The article further attempts to scare appraisers away from copyrighting with another misleading assertion: "The Copyright Office's records are available for public inspection, and most may be copied for a fee. Public access to actual works deposited at the Copyright Office is permitted if the copyright owner authorizes access or for litigation-related reasons…."
Everything after the "if" is quite important, but creatively glossed over. There is nothing "public" to it. Unless your report is part of litigation (where it would be disclosed anyway, regardless of USPAP confidentiality), anyone wishing to view it at the Copyright Office must have your written permission to do so. Just don't grant it.
But most importantly, as we tell attendees of our copyright seminars, you may indeed redact the confidential information from your reports prior to filing with the Copyright Office, without impacting your right to copyright protection one iota. Redaction is standard procedure in copyright filings containing confidential information or trade secrets.
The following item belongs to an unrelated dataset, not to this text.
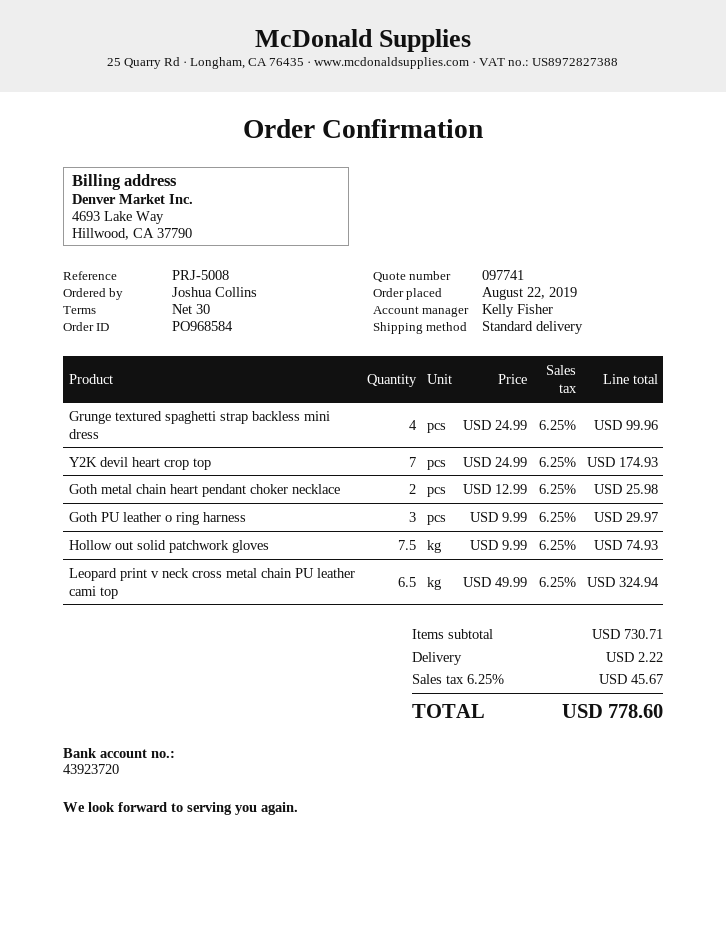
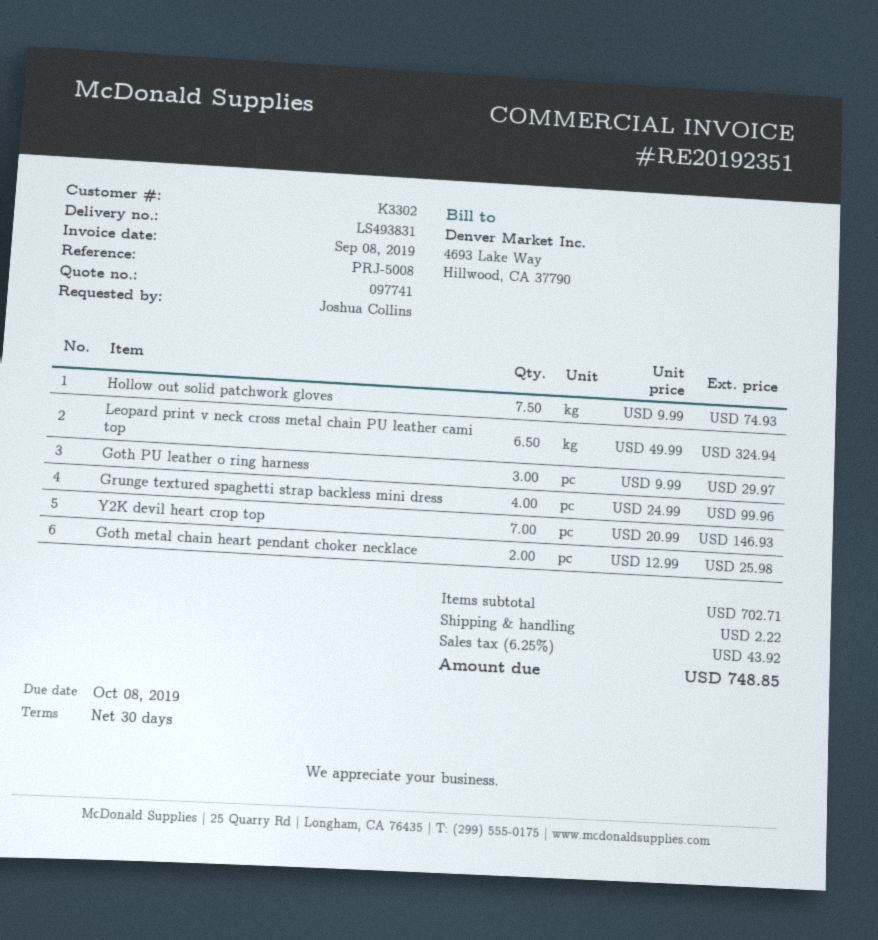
Y2K devil heart crop top: 7 x 24.99 = 174.93 -> 7 x 20.99 = 146.93
subtotal: 730.71 -> 702.71
tax: 6.25% = 45.67 -> 6.25% = 43.92
total: 778.60 -> 748.85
The confidential data which you placed in your report is not material to the intellectual work anyway; those parts are a regurgitation of data you received and which bear none of your creativity. Instead, it is the uniqueness of your work, the "IQ points" you put into it in arriving at and describing the value conclusions and the characteristics, which you are copyrighting. "Data" components, whether they are the confidential tidbits or the MLS data used in the report, are immaterial in the context of a broader work. That standard has been upheld in the courts repeatedly.
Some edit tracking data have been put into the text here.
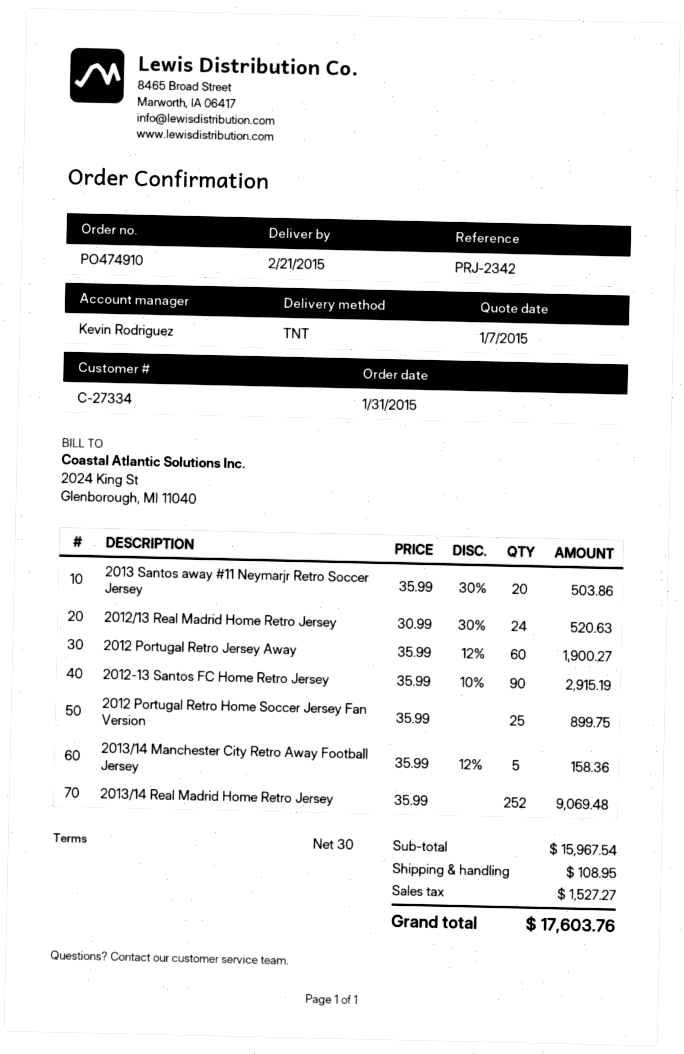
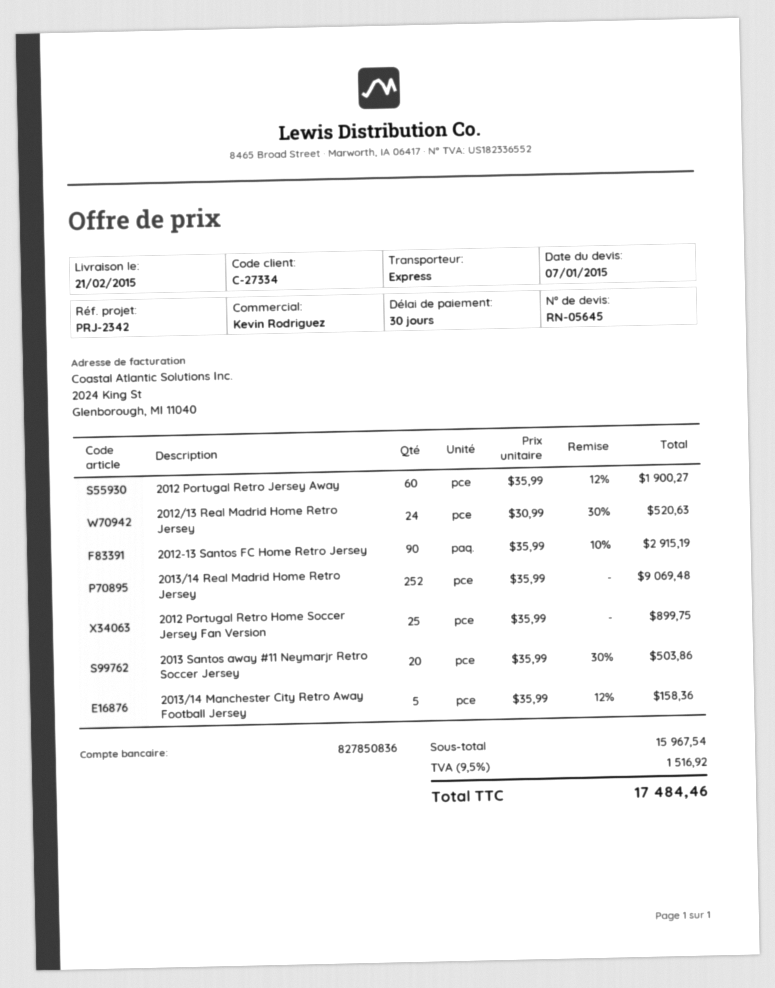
shipping method: TNT -> express
shipping: 108.95 -> none
tax: 1527.27 -> 1516.92
total: 17603.76 -> 17484.46

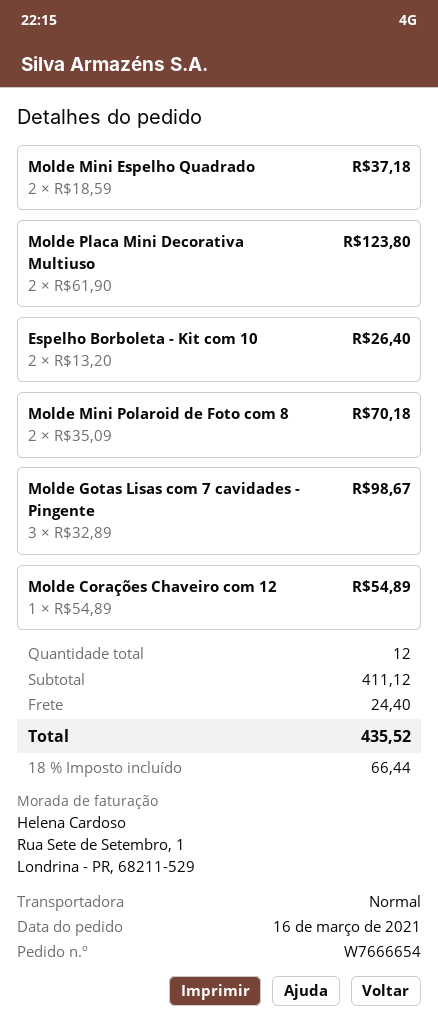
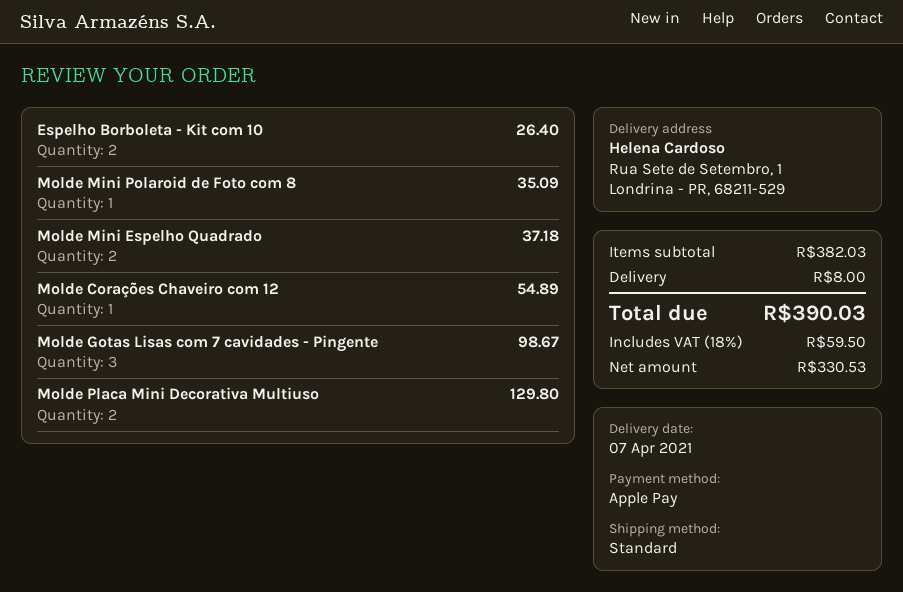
Molde Placa Mini Decorativa Multiuso: 2 for 123.80 -> 2 for 129.80
Molde Mini Polaroid de Foto com 8: 2 for 70.18 -> 1 for 35.09
subtotal: 411.12 -> 382.03
shipping: 24.40 -> 8.00
tax: 18% = 66.44 -> 18% = 59.50
total: 435.52 -> 390.03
Appraisers always err on the side of strict compliance with USPAP, and redaction is a great way to do so. But even if an appraiser specifically chose not to do so, the implication that USPAP or other laws and regulations prohibit you from protecting your rights is irresponsible and incorrect. A pile of administrative rules prepared by a team of bureaucrats in a windowless office in the bowels of Washington does not trump the Constitution's core rights to intellectual property.
It is important to remember that our Constitution set remarkable standards not only in personal freedoms but in the right to benefit from owning property, including intellectual property. Article I, Section 8, Clause 8, empowers Congress to legislate copyright and patent statutes, and standardized the scattered copyright laws the colonies already had in place. Why was it important enough to encode for the first time as a core part of the guiding law of a nation? Because of the chain of events set forth by a little piece of new technology of the late fifteenth century – the printing press.
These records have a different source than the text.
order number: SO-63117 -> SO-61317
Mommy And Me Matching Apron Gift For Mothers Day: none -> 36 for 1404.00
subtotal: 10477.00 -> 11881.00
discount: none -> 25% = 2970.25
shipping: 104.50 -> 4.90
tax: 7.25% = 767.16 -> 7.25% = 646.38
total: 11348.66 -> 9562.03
Since that time, copyright law development has been a continuing response to the challenge posed by other new technologies. The mortgage industry, regardless of how hard the enemies of appraisers hope and wish, will not be the first group to successfully reverse 500 years of creators exercising and strengthening their intellectual property rights.
The protection of your rights starts with you. Learn and understand them, and most importantly, exercise them. You value property belonging to others everyday; place a value on your own intellectual property assets as well.